Projet de loi Développement des transports
Direction de la Séance
N°169
13 avril 2026
(1ère lecture)
(PROCÉDURE ACCÉLÉRÉE)
(n° 524 , 523 , 511)
AMENDEMENT
| C | |
|---|---|
| G |
présenté par
M. JACQUIN, Mme BONNEFOY, M. GILLÉ, Mme BÉLIM, MM. DEVINAZ, FAGNEN, OMAR OILI, OUIZILLE, UZENAT et Michaël WEBER, Mmes ESPAGNAC et CANALÈS, MM. LUREL, MÉRILLOU, MONTAUGÉ, ROS, VAYSSOUZE-FAURE, TISSOT, KANNER
et les membres du groupe Socialiste, Écologiste et Républicain
ARTICLE ADDITIONNEL APRÈS ARTICLE 10
Après l’article 10
Insérer un article additionnel ainsi rédigé :
Dans un délai de six mois après la promulgation de la présente loi, le Gouvernement remet au Parlement un rapport détaillant les scénarios envisageables pour baisser drastiquement les péages ferroviaires, notamment à travers la suppression de la redevance de marché. Ce rapport met également en avant les besoins de compensation à la SNCF, tant à travers des ressources fiscales comme le fléchage d’une part plus importante des recettes des futures concessions autoroutières, l’affectation d’une part de la taxe de solidarité sur les billets d’avion aujourd’hui non affectée, d’une part de la taxe sur les jets privés, tout comme d’une compensation directe par l’État.
Objet
Le niveau des péages français est le plus élevé de l’Union Européenne, et particulièrement sur les lignes les plus rentables avec un taux de couverture de plus de 120 %, notamment du fait de la redevance de marché.

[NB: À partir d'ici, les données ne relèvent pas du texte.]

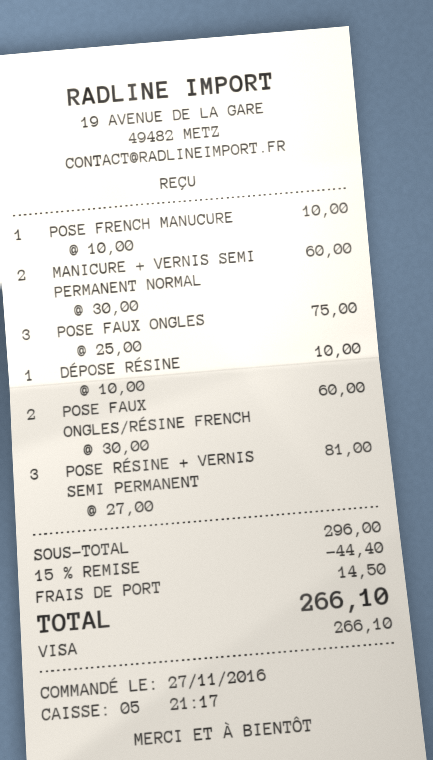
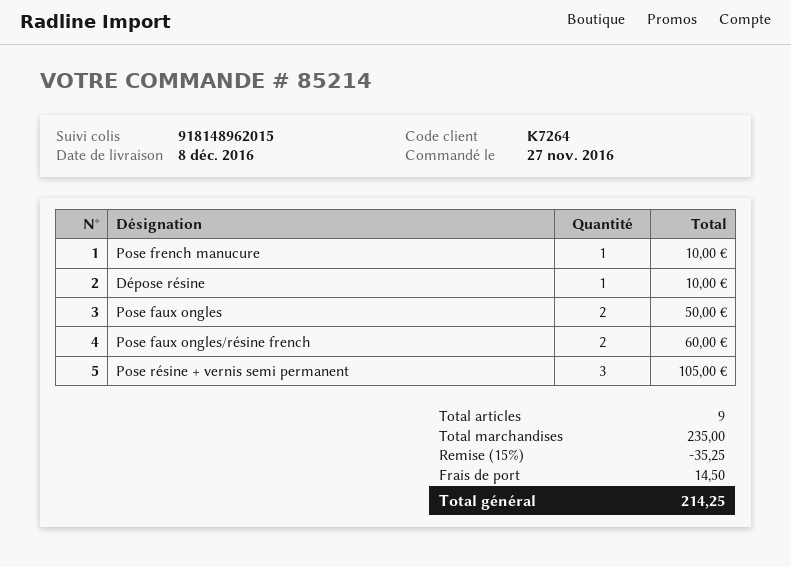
MANICURE + VERNIS SEMI PERMANENT NORMAL: 2 for 60.00 -> none
POSE FAUX ONGLES: 3 for 75.00 -> 2 for 50.00
POSE RÉSINE + VERNIS SEMI PERMANENT: 3 for 81.00 -> 3 for 105.00
subtotal: 296.00 -> 235.00
discount: 15% = 44.40 -> 15% = 35.25
total: 266.10 -> 214.25

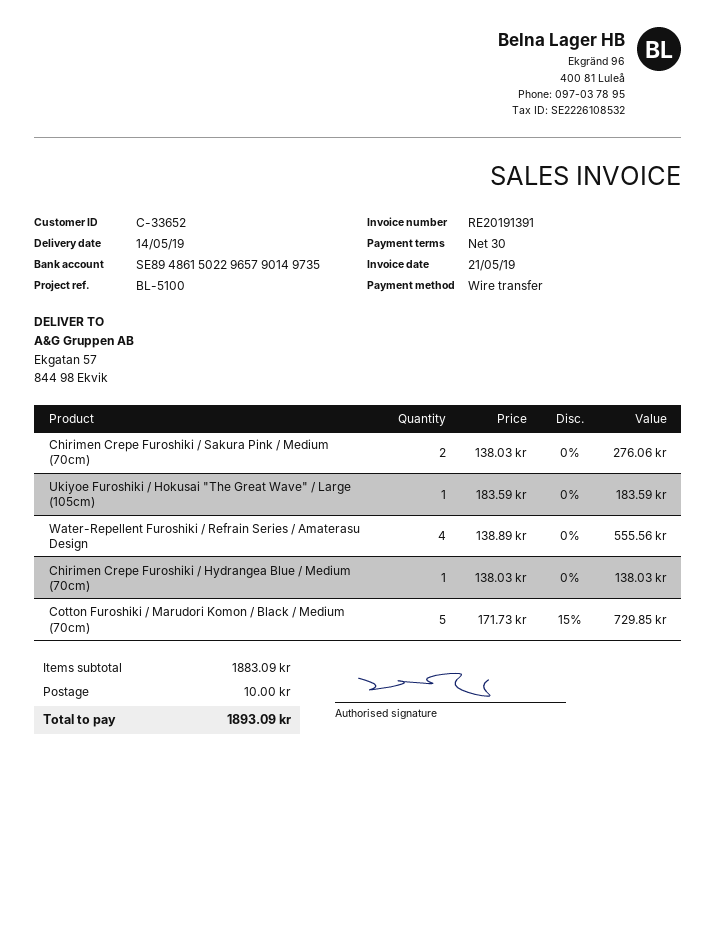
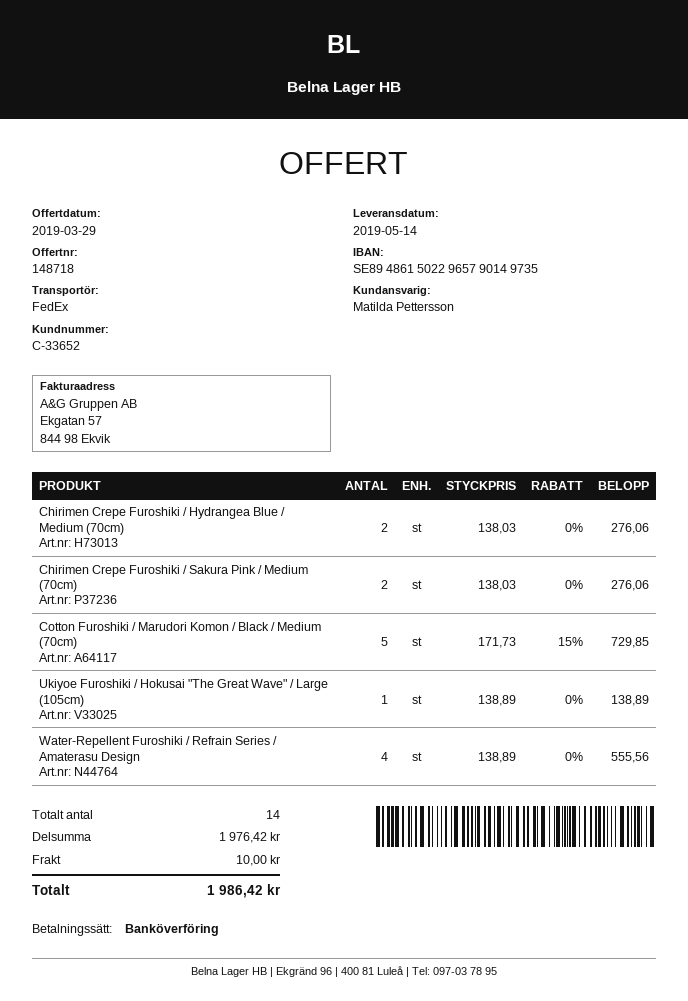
Ukiyoe Furoshiki / Hokusai "The Great Wave" / Large (105cm): 1 x 183.59 = 183.59 -> 1 x 138.89 = 138.89
Chirimen Crepe Furoshiki / Hydrangea Blue / Medium (70cm): 1 x 138.03 = 138.03 -> 2 x 138.03 = 276.06
subtotal: 1883.09 -> 1976.42
total: 1893.09 -> 1986.42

L’article 10 examiné précédemment complète l’article 2122-5 du code des transports relatif au document de référence du réseau en lui attribuant, dans la version initiale, la nécessité de prendre en compte « les enjeux d’aménagement du territoire et peut prévoir des dispositifs incitatifs à cet effet ». A travers cet amendement, l’auteur estime nécessaire que le Gouvernement complète le rapport sur la tarification et le financement du réseau ferré national remis en février 2024 par l’IGF et l’IGEDD pour justement étudier spécifiquement l’un de ces dispositifs incitatifs que serait la suppression de la redevance de marché que d’aucun qualifie de « sur péage ». Il estime à 2 milliards d’euros la moindre recette que cela représenterait pour SNCF Réseau. Dès lors ce rapport pourrait mettre en évidence les compensations pour le gestionnaire d’infrastructures.

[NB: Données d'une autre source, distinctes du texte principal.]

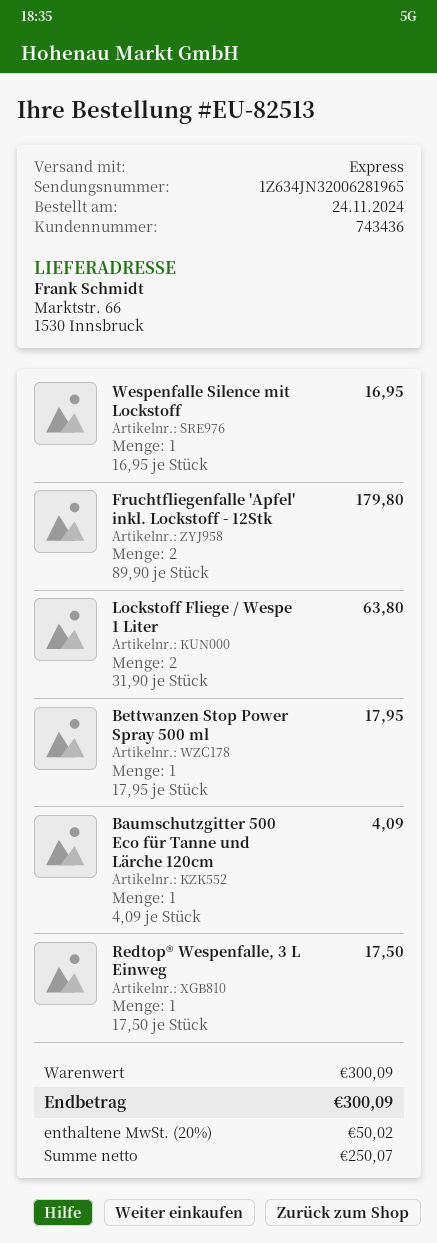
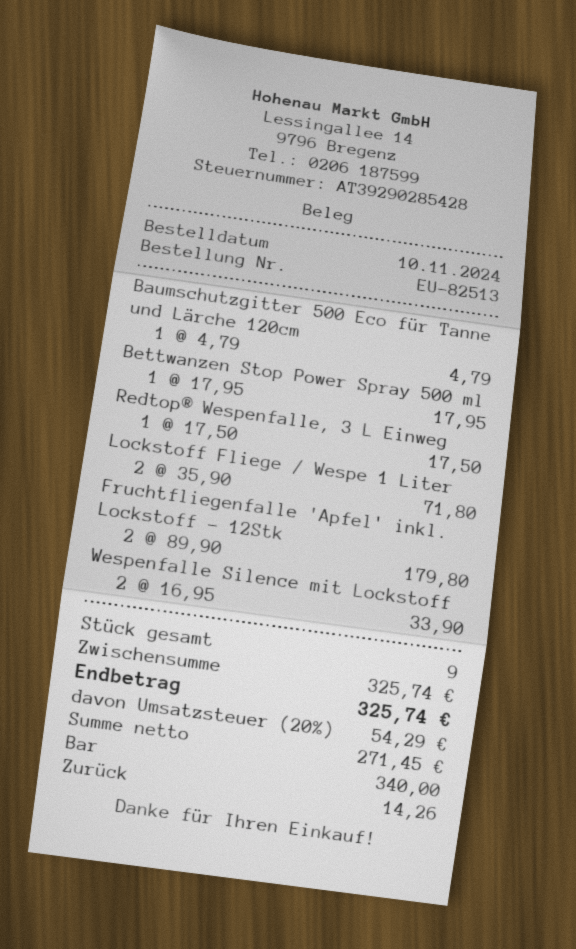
order date: 2024-11-24 -> 2024-11-10
Wespenfalle Silence mit Lockstoff: 1 x 16.95 = 16.95 -> 2 x 16.95 = 33.90
Lockstoff Fliege / Wespe 1 Liter: 2 x 31.90 = 63.80 -> 2 x 35.90 = 71.80
Baumschutzgitter 500 Eco für Tanne und Lärche 120cm: 1 x 4.09 = 4.09 -> 1 x 4.79 = 4.79
subtotal: 300.09 -> 325.74
net: 250.07 -> 271.45
tax: 20% = 50.02 -> 20% = 54.29
total: 300.09 -> 325.74

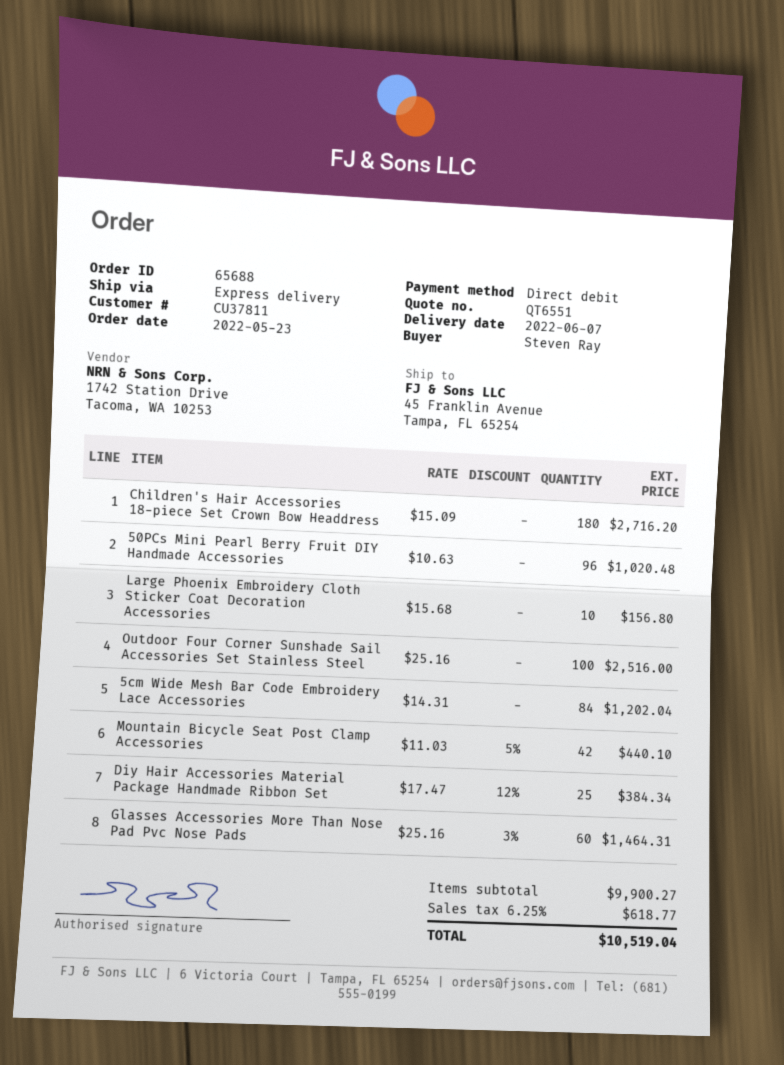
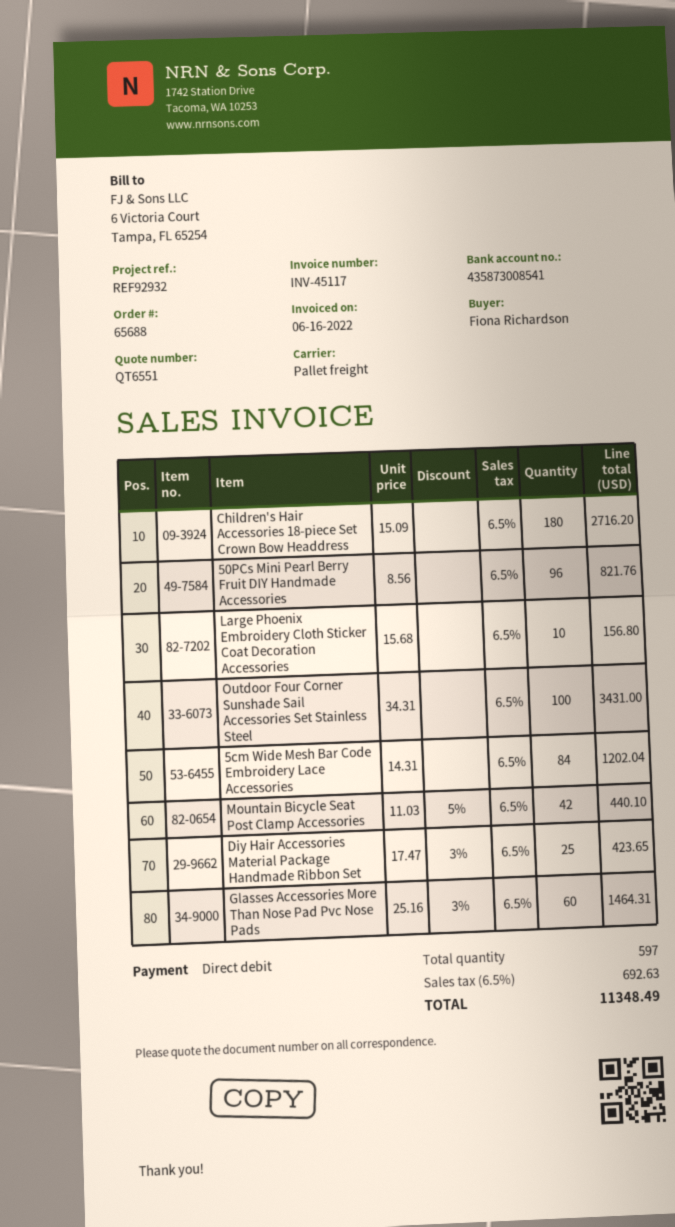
ordered by: Steven Ray -> Fiona Richardson
shipping method: express -> pallet freight
50PCs Mini Pearl Berry Fruit DIY Handmade Accessories: 96 x 10.63 = 1020.48 -> 96 x 8.56 = 821.76
Outdoor Four Corner Sunshade Sail Accessories Set Stainless Steel: 100 x 25.16 = 2516.00 -> 100 x 34.31 = 3431.00
Diy Hair Accessories Material Package Handmade Ribbon Set: 25 x 17.47 - 12% = 384.34 -> 25 x 17.47 - 3% = 423.65
tax: 6.25% = 618.77 -> 6.5% = 692.63
total: 10519.04 -> 11348.49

Peut-on s’acheminer vers un modèle « à l’italienne » avec une intervention forte de l’État en compensation d’une baisse des péages ? Peut on mettre à contribution les modes les plus polluants, qui ne payent pas leurs couts complets contrairement au train c’est à dire l’aérien et le routier, pour créer de la justice environnementale à travers un dérivé du principe pollueur-payeur ? Peut-on mettre davantage à contribution les autoroutes, à travers les contrats actuels ou le futur modèle d’exploitation ; bien qu’il rappelle la nécessité de rénover et moderniser également le réseau routier non concédé ? De même pour les poids lourds ou l’aérien à travers une écocontribution ou la fraction non fléchée de la TSBA ?
La baisse des péages est l’un des principaux leviers pour assurer le choc d’offre auquel l’ensemble du secteur aspire, tout en garantissant des prix plus raisonnables pour les voyageurs puisqu’ils en représentent 40 % en moyenne.
Cette réflexion doit aboutir et les parlementaires doivent en obtenir les conclusions avant la présentation de la première loi de programmation pour avoir le maximum d’information à leur disposition et ainsi légiférer en pleine connaissance de cause ; et éviter de reproduite l’exercice auxquels ils sont astreints avec ce texte puisque plusieurs rapports (ART, COI, Bussereau...) seront rendus dans les prochaines semaines, c’est à dire après l’examen du projet de loi.
Le train ne saurait continuer de couter plus cher que l’avion ou la voiture alors même qu’il pollue moins et contrairement aux autres modes, paye ses couts complets. Il faut valoriser ses externalités et le rendre moins cher pour les usagers afin de vraiment enclencher la transition de nos mobilités.